:: PROBLEM ::
Look below for the line containing "make | GNU Make". Output it and each remaining line of the entries exactly, and nothing else.

^^^^^^^^^^^^^^^^

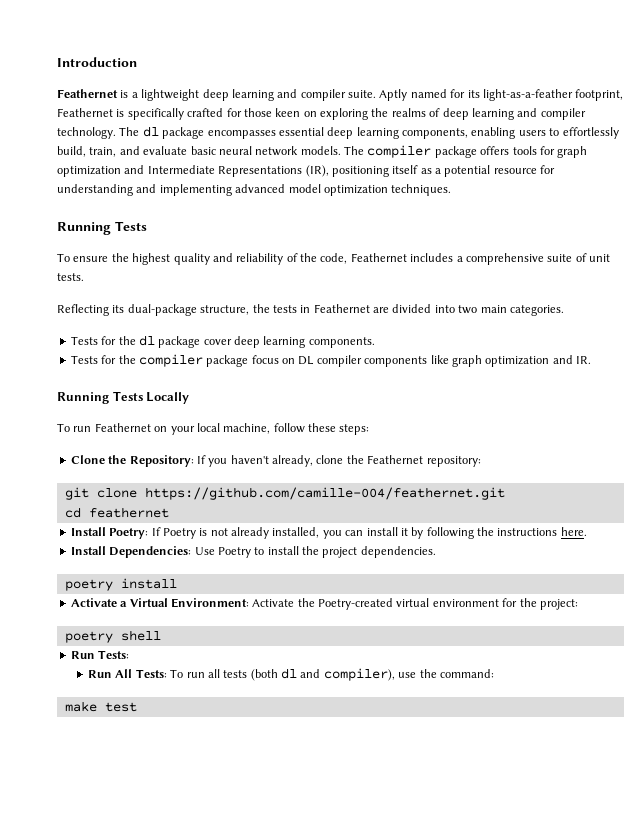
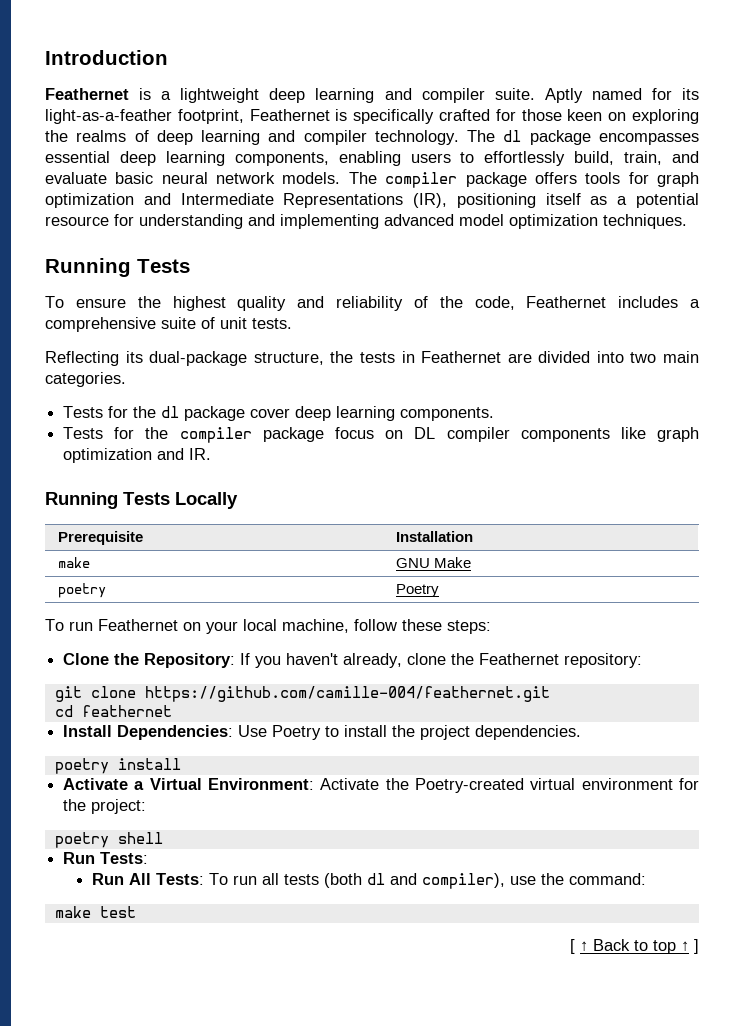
+ Prerequisite | Installation
+ make | GNU Make
+ poetry | Poetry
- Install Poetry: If Poetry is not already installed, you can install it by following the instructions here.
+ [ ↑ Back to top ↑ ]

^^^^^^^^^^^^^^^^

:: ANSWER SPACE ::
+ make | GNU Make
+ poetry | Poetry
- Install Poetry: If Poetry is not already installed, you can install it by following the instructions here.
+ [ ↑ Back to top ↑ ]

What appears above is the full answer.